Nathalie Larsson, a freshman from Sweden, recounted, “The US embassy in Sweden was closed so I had to go to Frankfurt, Germany. I went by car which took almost 20 hours and had my appointment at the embassy. Then I had to wait for my passport and visa in Frankfurt for one week.”

Another problem was the labor shortage which resulted in changes, reroutes and cancellations of many flights, according to Maxon. This meant that a few students arrived late, because there were some last-minute changes to their flights.

Jolina Stübner, a freshman from Germany, explained, “My flight plan got changed quite a lot, but that wasn’t a major issue. Just annoying.”

On top of that, all international travelers to the US needed to get tested for COVID-19, regardless of whether they were vaccinated or not. 

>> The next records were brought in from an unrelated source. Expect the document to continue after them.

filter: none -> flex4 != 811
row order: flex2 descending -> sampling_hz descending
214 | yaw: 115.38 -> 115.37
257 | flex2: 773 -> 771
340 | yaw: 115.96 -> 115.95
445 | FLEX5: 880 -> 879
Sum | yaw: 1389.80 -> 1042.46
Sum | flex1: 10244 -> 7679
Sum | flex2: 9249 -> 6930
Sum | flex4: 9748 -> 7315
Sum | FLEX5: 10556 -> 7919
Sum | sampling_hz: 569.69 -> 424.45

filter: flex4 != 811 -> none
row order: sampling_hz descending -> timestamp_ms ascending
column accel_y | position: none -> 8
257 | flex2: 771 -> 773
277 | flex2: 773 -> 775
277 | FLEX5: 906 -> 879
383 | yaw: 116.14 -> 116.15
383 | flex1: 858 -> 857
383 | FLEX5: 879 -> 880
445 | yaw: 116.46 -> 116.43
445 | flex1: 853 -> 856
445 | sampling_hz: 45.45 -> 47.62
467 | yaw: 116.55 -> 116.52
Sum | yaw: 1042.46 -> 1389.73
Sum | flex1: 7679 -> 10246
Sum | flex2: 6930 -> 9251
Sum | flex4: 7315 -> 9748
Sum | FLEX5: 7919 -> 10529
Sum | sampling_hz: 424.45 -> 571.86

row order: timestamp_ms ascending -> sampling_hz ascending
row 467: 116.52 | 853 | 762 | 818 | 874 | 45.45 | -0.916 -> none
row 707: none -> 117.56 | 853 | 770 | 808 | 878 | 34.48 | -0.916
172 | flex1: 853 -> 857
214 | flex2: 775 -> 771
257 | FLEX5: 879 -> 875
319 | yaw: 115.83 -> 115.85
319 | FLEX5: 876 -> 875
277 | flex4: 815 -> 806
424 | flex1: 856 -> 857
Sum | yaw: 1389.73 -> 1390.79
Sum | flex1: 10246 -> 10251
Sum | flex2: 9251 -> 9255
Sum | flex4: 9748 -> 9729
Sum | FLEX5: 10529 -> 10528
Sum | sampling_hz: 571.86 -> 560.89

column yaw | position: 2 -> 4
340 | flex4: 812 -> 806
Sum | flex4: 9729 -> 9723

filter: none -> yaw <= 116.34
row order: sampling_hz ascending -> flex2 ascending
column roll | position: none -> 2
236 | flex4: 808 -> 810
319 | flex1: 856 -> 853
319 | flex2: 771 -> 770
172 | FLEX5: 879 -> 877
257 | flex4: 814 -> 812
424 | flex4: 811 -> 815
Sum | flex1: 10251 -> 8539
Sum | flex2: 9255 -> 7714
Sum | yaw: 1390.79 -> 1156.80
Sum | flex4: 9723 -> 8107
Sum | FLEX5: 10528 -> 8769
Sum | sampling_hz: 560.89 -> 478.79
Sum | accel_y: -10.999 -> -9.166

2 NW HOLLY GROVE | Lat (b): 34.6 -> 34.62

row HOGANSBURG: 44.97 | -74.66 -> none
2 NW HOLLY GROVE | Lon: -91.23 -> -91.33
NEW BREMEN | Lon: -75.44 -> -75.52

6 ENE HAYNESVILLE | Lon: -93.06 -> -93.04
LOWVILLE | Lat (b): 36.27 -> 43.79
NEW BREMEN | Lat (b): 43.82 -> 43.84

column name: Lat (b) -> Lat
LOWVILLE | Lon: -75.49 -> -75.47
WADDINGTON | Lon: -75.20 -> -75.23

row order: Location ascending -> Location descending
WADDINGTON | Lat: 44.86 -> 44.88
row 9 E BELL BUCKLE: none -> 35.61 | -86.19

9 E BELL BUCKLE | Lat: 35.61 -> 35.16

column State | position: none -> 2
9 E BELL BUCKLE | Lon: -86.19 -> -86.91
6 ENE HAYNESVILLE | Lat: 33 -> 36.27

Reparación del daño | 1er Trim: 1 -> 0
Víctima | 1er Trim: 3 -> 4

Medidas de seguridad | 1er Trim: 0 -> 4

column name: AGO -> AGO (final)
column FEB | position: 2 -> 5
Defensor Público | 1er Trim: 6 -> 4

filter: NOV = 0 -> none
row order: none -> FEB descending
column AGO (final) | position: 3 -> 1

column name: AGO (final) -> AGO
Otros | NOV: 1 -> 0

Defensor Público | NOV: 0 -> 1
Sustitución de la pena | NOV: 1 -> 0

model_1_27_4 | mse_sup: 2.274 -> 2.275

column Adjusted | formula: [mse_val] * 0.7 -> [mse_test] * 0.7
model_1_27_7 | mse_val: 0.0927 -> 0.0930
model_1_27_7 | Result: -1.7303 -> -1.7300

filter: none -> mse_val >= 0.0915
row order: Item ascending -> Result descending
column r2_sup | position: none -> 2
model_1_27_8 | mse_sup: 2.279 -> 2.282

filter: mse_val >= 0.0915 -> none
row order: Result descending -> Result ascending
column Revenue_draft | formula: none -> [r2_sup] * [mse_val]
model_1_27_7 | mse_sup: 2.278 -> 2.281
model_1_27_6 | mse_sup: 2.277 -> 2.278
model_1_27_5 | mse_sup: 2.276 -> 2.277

Stübner said, “Even though I had been vaccinated when I got here, I still needed to have a negative COVID test.”

According to Maxon, this caused a student from Denmark, who tested positive for COVID, to arrive two weeks later than initially planned. 

Another result of the labor shortage was a tremendous backlog at InCred, the company that processes international students’ transcripts. Maxon explained that a few students didn’t have their transcripts processed in time before their first games, so they were ineligible to play.

For Morningside’s returning international students, visas and transcripts weren’t a problem, as they had already completed the process in previous years. The only problems they had to deal with were the cancellations and changes of flights.

Maxon pointed out that the problems and difficulties the coaches and the students had to deal with this year were “minor from last year, because we, in addition to all of these things, had quarantine last year and we had all of these other things that we didn’t have this year.”

With everything going on, Maxon still found a little humor in the soccer players’ situations.

“I think the Europeans are mainly amazed that, after all of the rigor in getting here, we take them to a restaurant and there is no masking, no nothing. They just come here and it’s like Covid never existed.”

In the end, all of the international students Maxon recruited, managed to make it to Morningside and have already completed their first month of classes.